• Problem to work on:
Every record below should be repeated word for word, with the pictures left out.

• Data shown:
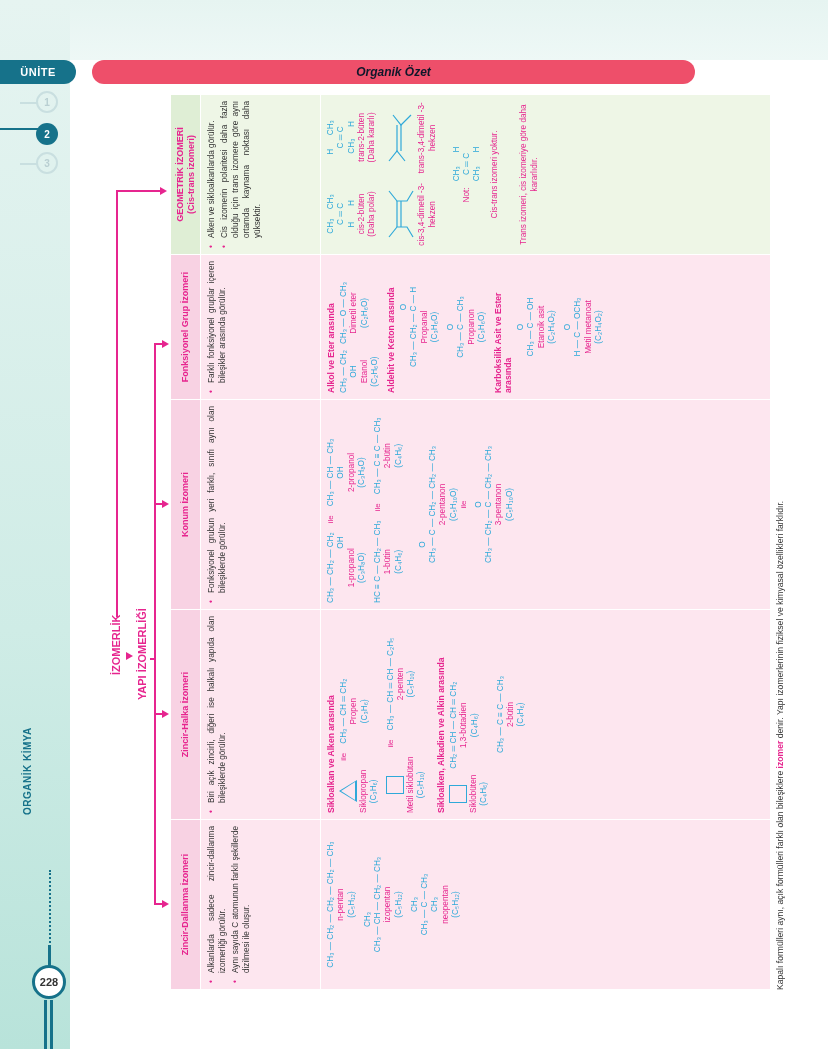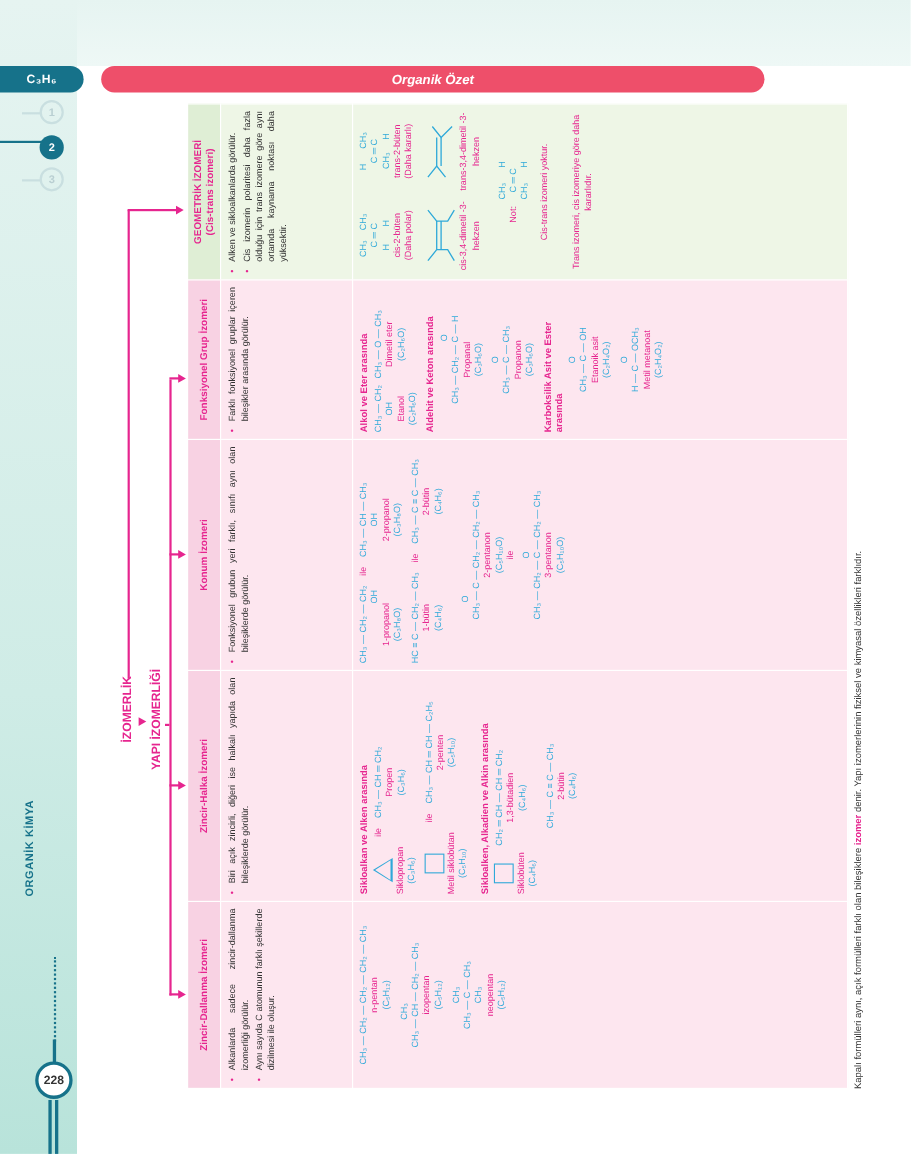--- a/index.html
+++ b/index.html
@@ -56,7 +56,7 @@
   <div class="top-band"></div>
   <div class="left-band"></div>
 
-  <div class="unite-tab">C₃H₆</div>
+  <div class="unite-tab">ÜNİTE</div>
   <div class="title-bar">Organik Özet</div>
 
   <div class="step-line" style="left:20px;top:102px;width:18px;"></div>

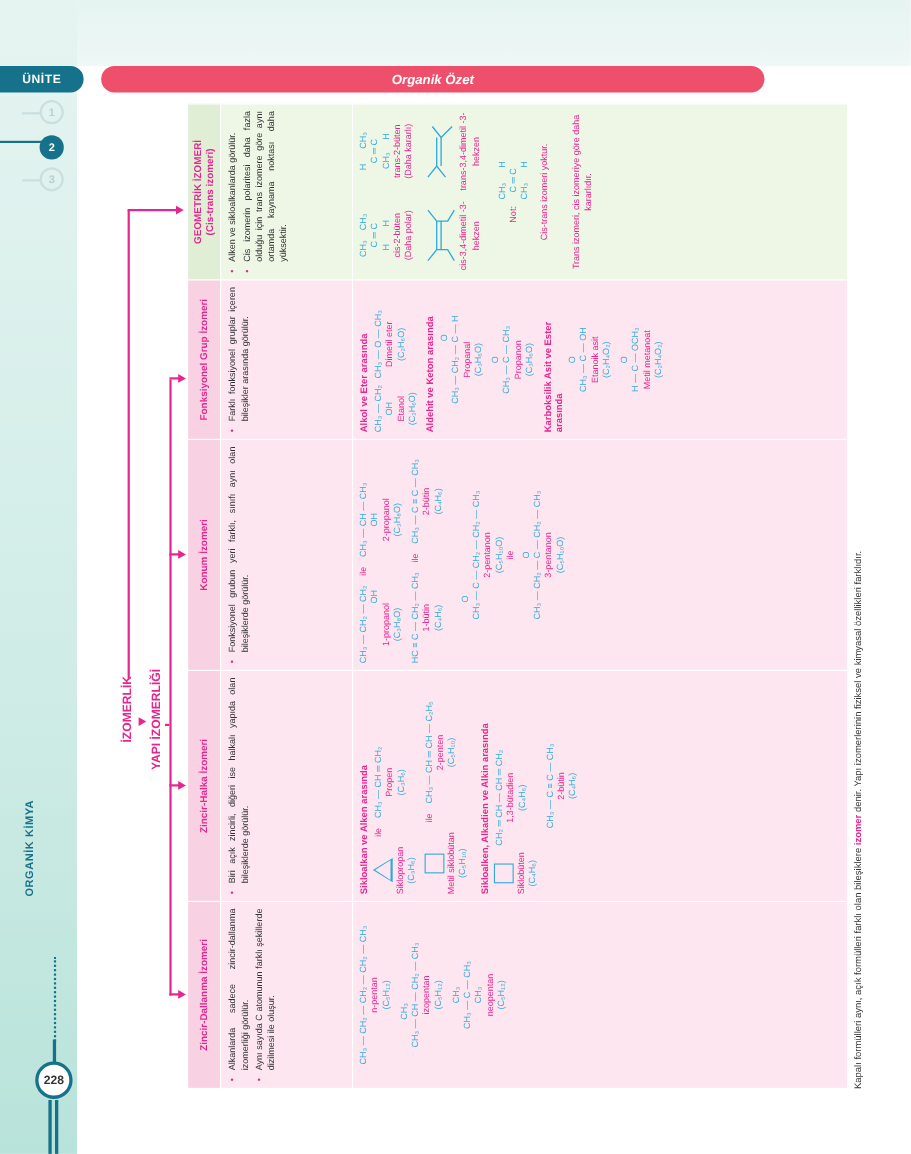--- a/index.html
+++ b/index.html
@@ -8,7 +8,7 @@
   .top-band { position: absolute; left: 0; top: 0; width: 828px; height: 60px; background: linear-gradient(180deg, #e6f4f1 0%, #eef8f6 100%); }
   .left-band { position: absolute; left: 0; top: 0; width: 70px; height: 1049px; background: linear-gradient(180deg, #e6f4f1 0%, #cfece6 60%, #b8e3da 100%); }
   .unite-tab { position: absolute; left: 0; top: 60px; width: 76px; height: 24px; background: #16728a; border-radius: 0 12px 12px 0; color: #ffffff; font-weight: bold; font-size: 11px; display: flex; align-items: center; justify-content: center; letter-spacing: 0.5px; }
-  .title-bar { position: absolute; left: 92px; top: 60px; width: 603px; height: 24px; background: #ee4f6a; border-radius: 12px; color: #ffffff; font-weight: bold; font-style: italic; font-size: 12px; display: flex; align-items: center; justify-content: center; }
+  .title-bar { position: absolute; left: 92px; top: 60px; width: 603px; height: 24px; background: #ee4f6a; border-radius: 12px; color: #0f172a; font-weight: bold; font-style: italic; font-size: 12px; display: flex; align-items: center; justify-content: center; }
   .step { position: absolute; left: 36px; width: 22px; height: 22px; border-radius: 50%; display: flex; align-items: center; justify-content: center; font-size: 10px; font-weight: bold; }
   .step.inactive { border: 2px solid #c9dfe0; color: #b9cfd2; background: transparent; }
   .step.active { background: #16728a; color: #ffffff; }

• Result for this task:
--- a/index.html
+++ b/index.html
@@ -56,7 +56,7 @@
   <div class="top-band"></div>
   <div class="left-band"></div>
 
-  <div class="unite-tab">C₃H₆</div>
+  <div class="unite-tab">ÜNİTE</div>
   <div class="title-bar">Organik Özet</div>
 
   <div class="step-line" style="left:20px;top:102px;width:18px;"></div>

--- a/index.html
+++ b/index.html
@@ -8,7 +8,7 @@
   .top-band { position: absolute; left: 0; top: 0; width: 828px; height: 60px; background: linear-gradient(180deg, #e6f4f1 0%, #eef8f6 100%); }
   .left-band { position: absolute; left: 0; top: 0; width: 70px; height: 1049px; background: linear-gradient(180deg, #e6f4f1 0%, #cfece6 60%, #b8e3da 100%); }
   .unite-tab { position: absolute; left: 0; top: 60px; width: 76px; height: 24px; background: #16728a; border-radius: 0 12px 12px 0; color: #ffffff; font-weight: bold; font-size: 11px; display: flex; align-items: center; justify-content: center; letter-spacing: 0.5px; }
-  .title-bar { position: absolute; left: 92px; top: 60px; width: 603px; height: 24px; background: #ee4f6a; border-radius: 12px; color: #ffffff; font-weight: bold; font-style: italic; font-size: 12px; display: flex; align-items: center; justify-content: center; }
+  .title-bar { position: absolute; left: 92px; top: 60px; width: 603px; height: 24px; background: #ee4f6a; border-radius: 12px; color: #0f172a; font-weight: bold; font-style: italic; font-size: 12px; display: flex; align-items: center; justify-content: center; }
   .step { position: absolute; left: 36px; width: 22px; height: 22px; border-radius: 50%; display: flex; align-items: center; justify-content: center; font-size: 10px; font-weight: bold; }
   .step.inactive { border: 2px solid #c9dfe0; color: #b9cfd2; background: transparent; }
   .step.active { background: #16728a; color: #ffffff; }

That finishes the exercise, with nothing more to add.